Olive peeped out the door and looked down the hallway in both directions. Her parents were closed inside their bedroom. The hall lamp sent a soft glow over the thick carpet and made the polished wood along the walls glint like brass. She tiptoed out and stood in front of the painting. The row of houses cowered on their twilit street. Olive grabbed the frame. She pulled and pulled and pulled, but the painting wouldn’t move. It felt almost like the painting was part of the wall itself.
Olive walked quietly along the hall toward the stairs, looking carefully at the other paintings. They seemed even stranger in the dim light than they had earlier in the day. One showed a big bowl of fruit, but they were fruits Olive had never seen in any grocery store. They were funnily shaped and strangely colored, and a few of them were sliced open to show bright pink or green centers with glistening seeds. Another painting depicted a rocky, treeless hill and a crumbling stone church, far away in the background. She hadn’t noticed it before, but when she squinted and leaned very close, Olive thought that she could make out the bumps and crosses of distant gravestones.
Just to check, she yanked on the frame of each painting. None of them budged. She was just reaching the head of the stairs when something to the left caught her eye.

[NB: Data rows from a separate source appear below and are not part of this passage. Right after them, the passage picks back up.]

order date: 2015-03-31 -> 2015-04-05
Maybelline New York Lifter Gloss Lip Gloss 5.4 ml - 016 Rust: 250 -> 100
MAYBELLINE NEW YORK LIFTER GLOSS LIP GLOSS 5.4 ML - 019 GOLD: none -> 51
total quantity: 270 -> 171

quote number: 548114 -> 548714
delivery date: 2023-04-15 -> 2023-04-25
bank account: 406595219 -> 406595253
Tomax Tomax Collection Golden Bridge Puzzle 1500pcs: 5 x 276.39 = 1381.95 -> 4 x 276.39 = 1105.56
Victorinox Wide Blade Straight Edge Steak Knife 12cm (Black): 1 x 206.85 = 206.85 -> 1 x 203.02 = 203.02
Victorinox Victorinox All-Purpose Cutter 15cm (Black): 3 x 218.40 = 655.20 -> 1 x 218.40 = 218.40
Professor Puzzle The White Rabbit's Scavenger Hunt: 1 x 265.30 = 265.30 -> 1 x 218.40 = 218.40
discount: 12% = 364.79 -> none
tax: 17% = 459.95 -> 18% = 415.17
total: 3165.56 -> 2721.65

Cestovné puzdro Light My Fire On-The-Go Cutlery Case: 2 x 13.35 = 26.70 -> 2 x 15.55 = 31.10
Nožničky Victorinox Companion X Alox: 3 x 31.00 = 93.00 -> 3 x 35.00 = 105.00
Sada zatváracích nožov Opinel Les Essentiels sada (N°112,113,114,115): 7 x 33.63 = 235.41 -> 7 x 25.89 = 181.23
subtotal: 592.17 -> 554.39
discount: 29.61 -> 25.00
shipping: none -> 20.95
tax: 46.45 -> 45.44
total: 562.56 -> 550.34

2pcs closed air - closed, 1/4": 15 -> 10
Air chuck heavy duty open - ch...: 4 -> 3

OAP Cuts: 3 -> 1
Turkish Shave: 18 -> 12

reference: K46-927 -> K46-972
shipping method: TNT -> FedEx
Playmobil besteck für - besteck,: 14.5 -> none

In the big painting of the moonlight and the forest, something had changed.
At first Olive thought that the light looked different, as if the painted moon itself had moved. But no—the moon hung just where it had before, behind the leafless trees. It was something about the shadows. Olive moved closer, watching. The shadows suddenly rippled and bent, and within the shadows, a pale splotch darted out of the undergrowth. Olive froze, staring at the white path. She blinked, rubbed her eyelids with her fingertips, and looked again. Yes—there it was. Something was moving inside the painting, a tiny white shape flitting between the silhouettes of the wiry trees. Olive held perfectly still. She didn’t even breathe. The tiny white shape made one more quick plunge toward the path, then dove back into the thorny black forest. And then the painting, too, was perfectly still.
Olive bolted back to her bedroom, jumped into the bed, and yanked the covers over her face. Then she lay as still as she could and listened. The house’s creaks and groans were almost covered by the thumps of her own heart. But not quite.
In every place that Olive’s family had lived, there had been other people nearby. On the other side of the apartment walls, neighbors moved around in their matching sets of rooms, talking, eating, going about their own lives. Even if Olive couldn’t hear them, even if she had rarely spoken to them, she knew they were there. Here, it was just Olive and her parents . . . and whatever it was that flitted through the shadows on that painted forest path.